# kindle fire coming apart



## fastdogs (Jun 12, 2009)

my dad got his kindle fire in december 2011. He only reads it in the house and it hasn't been exposed to moisture or heat, and has never been dropped or anything.
recently, in the last five days or so, it has begun to swell- coming apart at the seam. It's separating at the seam and the screen is separating.  I haven't seen it out of the case, but when I was there this weekend, I saw it laying on the end table and it just looked like he had a bunch of paper or notes in the cover with the kindle- it was actually the kindle coming apart in the case. He can't snap the case closed any more- he said it's like an airbag inside is slowly inflating.
I've checked my fire, got it around the same time, and it's fine. Amazon was great, of course, and is sending him a replacement since we're under a year with it.
Has anyone had this happen or heard of this? I'm watching mine like a hawk now, but I can't find anything searching this board or the amazon discussion forums.
vickie


----------



## Annalog (Dec 28, 2008)

It sounds as if the battery is swelling. See http://www.kboards.com/index.php/topic,106283.msg1608855.html#msg1608855 which seems similar.


----------



## JimC1946 (Aug 6, 2009)

fastdogs said:


> Amazon was great, of course, and is sending him a replacement since we're under a year with it.

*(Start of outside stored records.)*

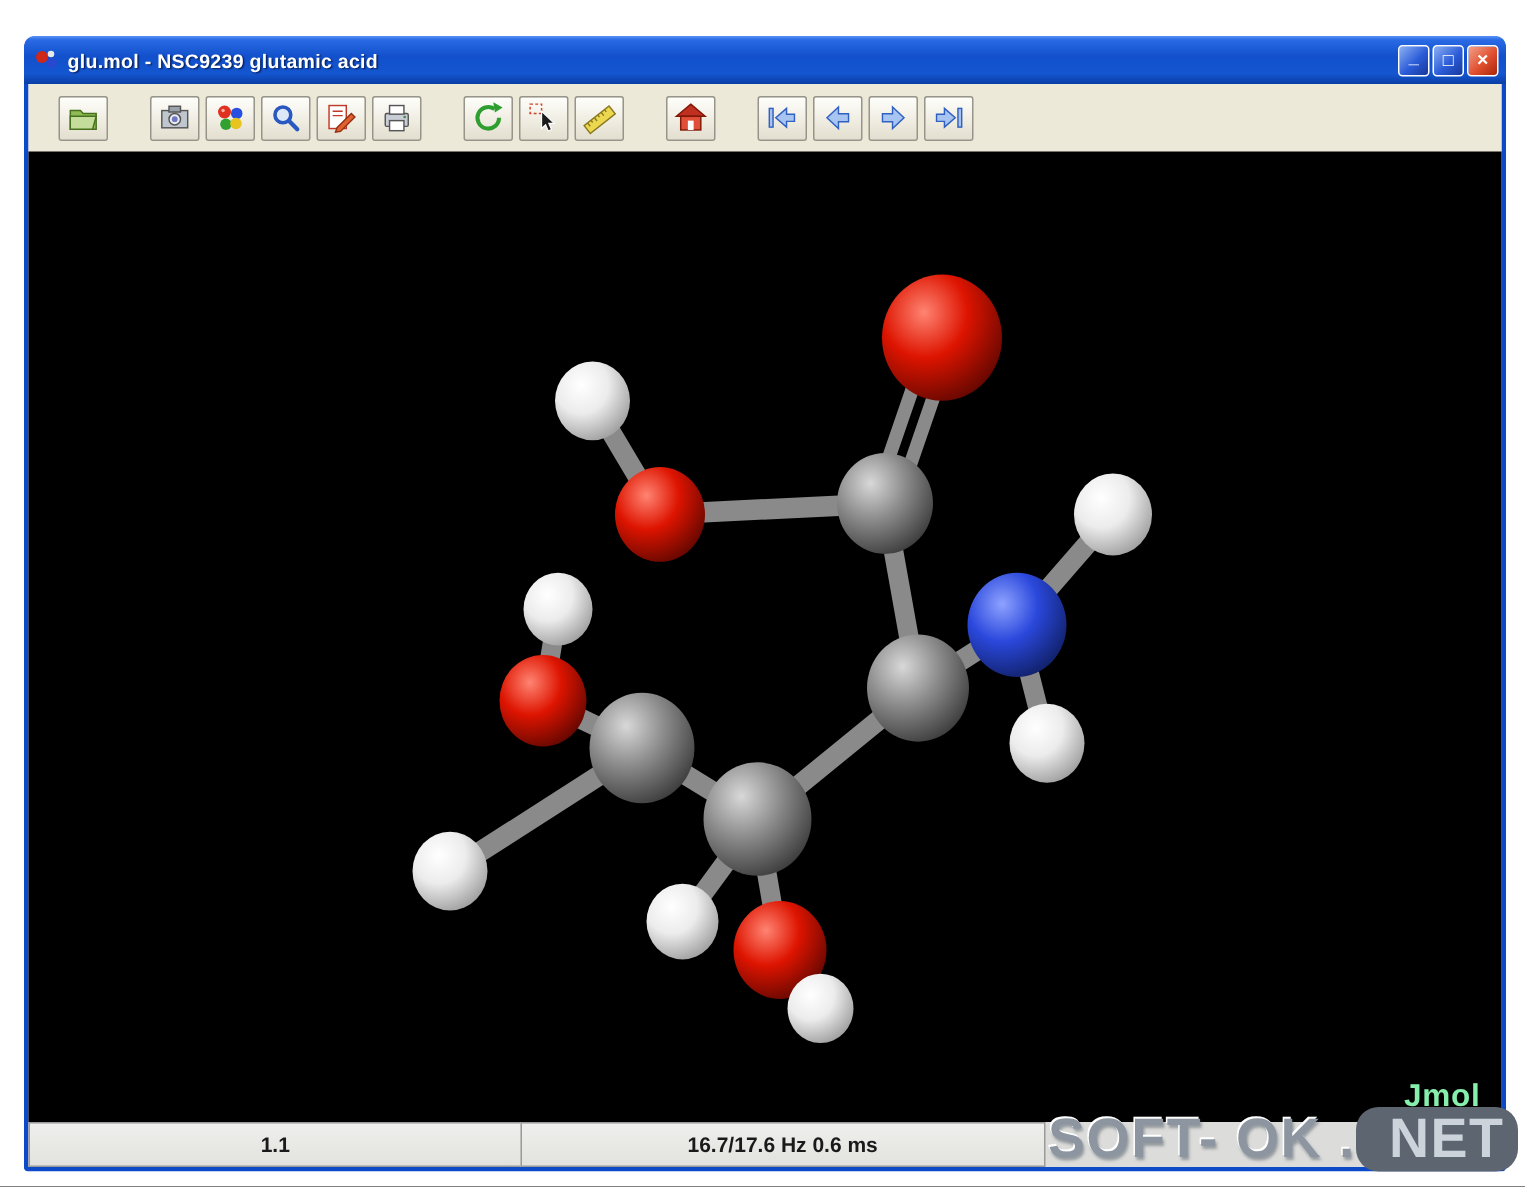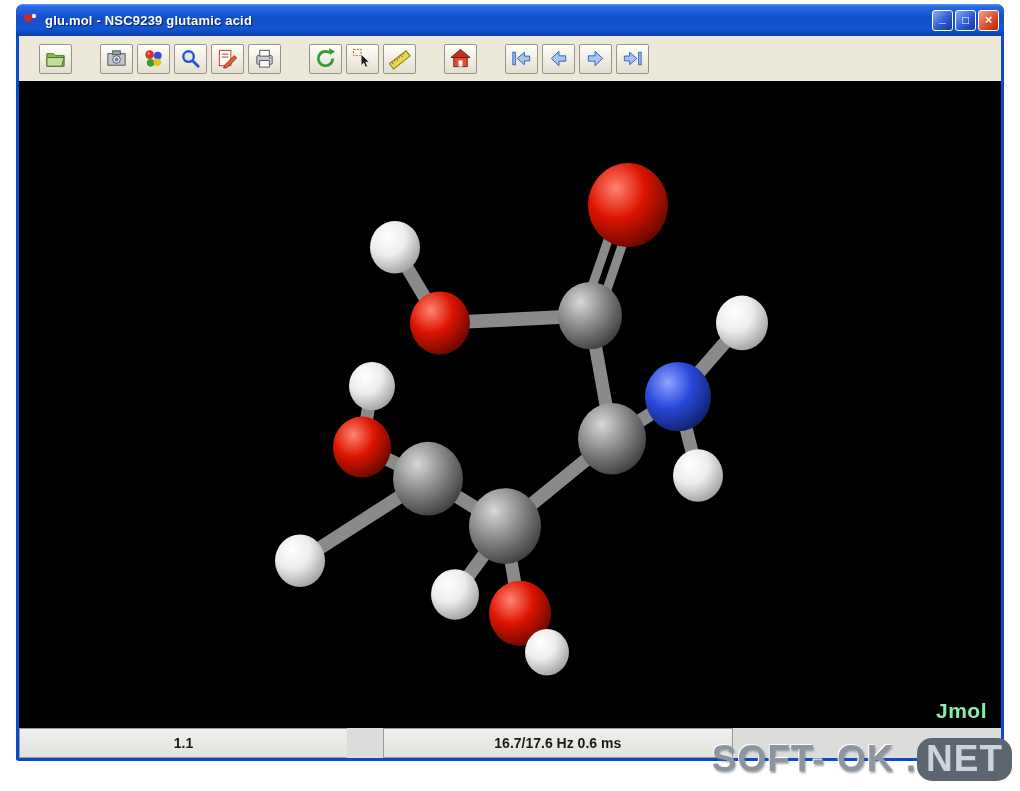"glu.mol - NSC9239 glutamic acid" .window { top: 4px -> 24px }
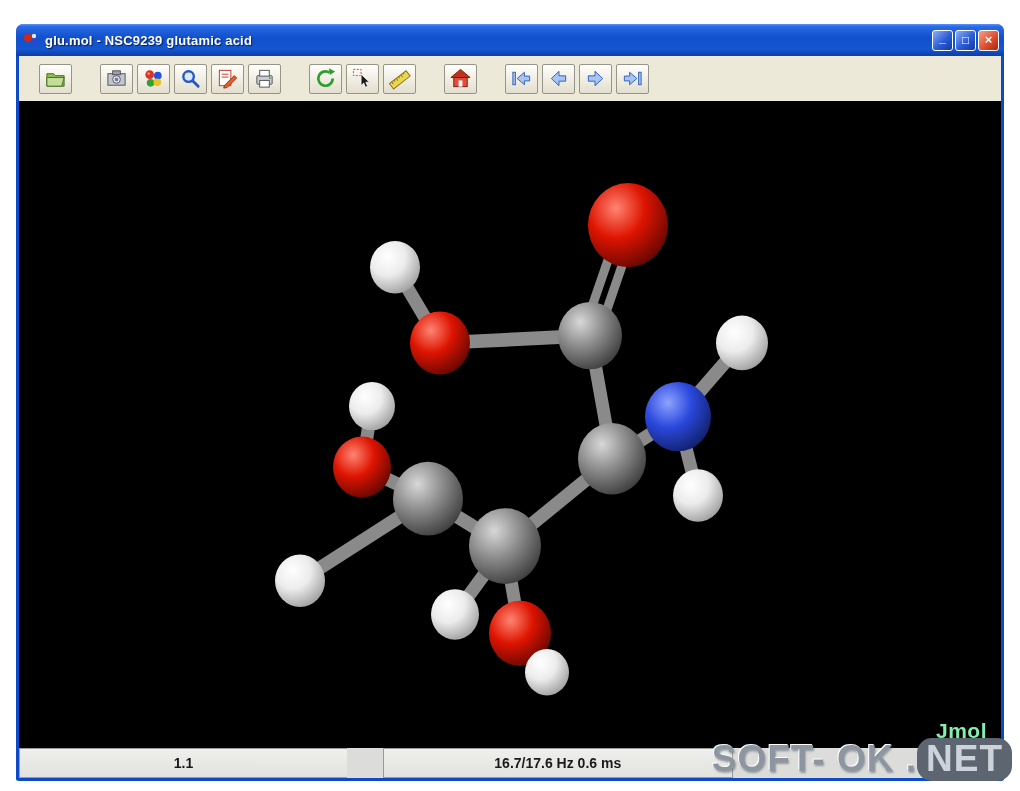"16.7/17.6 Hz 0.6 ms" .status-panel.p-right { margin-left: 36px -> none }
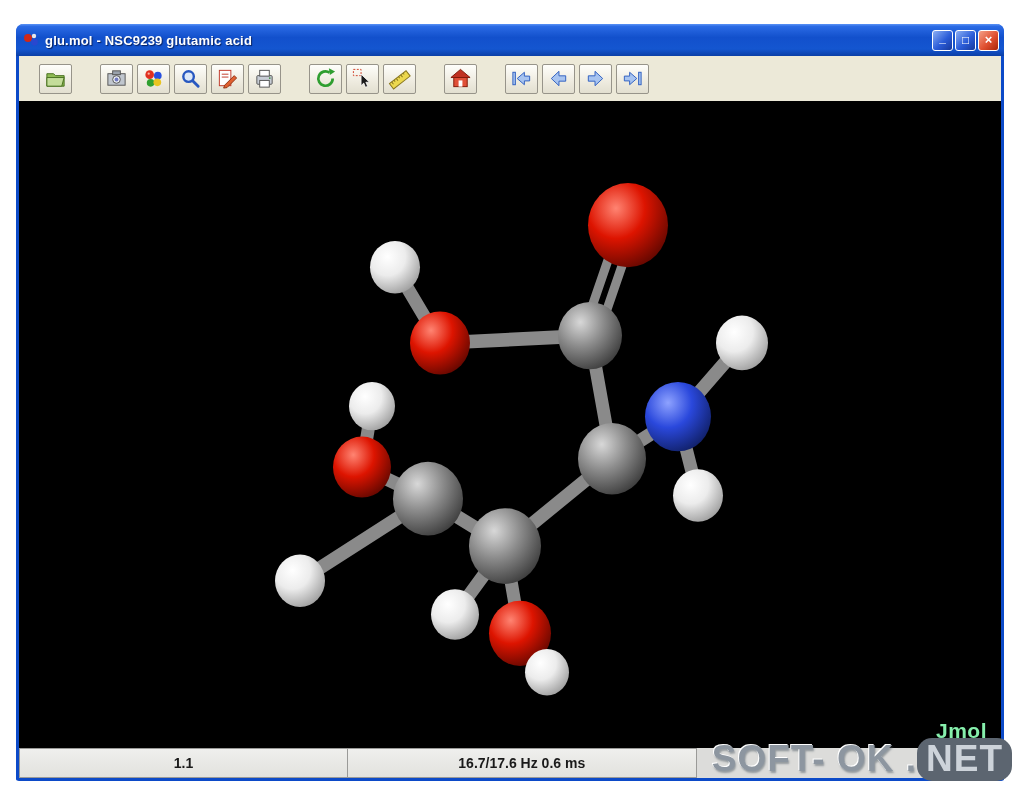"NET" .watermark .net-badge { padding: 0 9px 2px 9px -> 0 9px 2px 22px }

I'm curious - did Amazon want the defective device returned?


----------



## fastdogs (Jun 12, 2009)

They shipped a new one ups 2 day, and emailed my dad a label to ship the other back.
i read about the battery overheating issue- he never noticed it being hot, but it was always in a case- that's how he first noticed the "swelling", he could no longer snap the case closed.
vickie


----------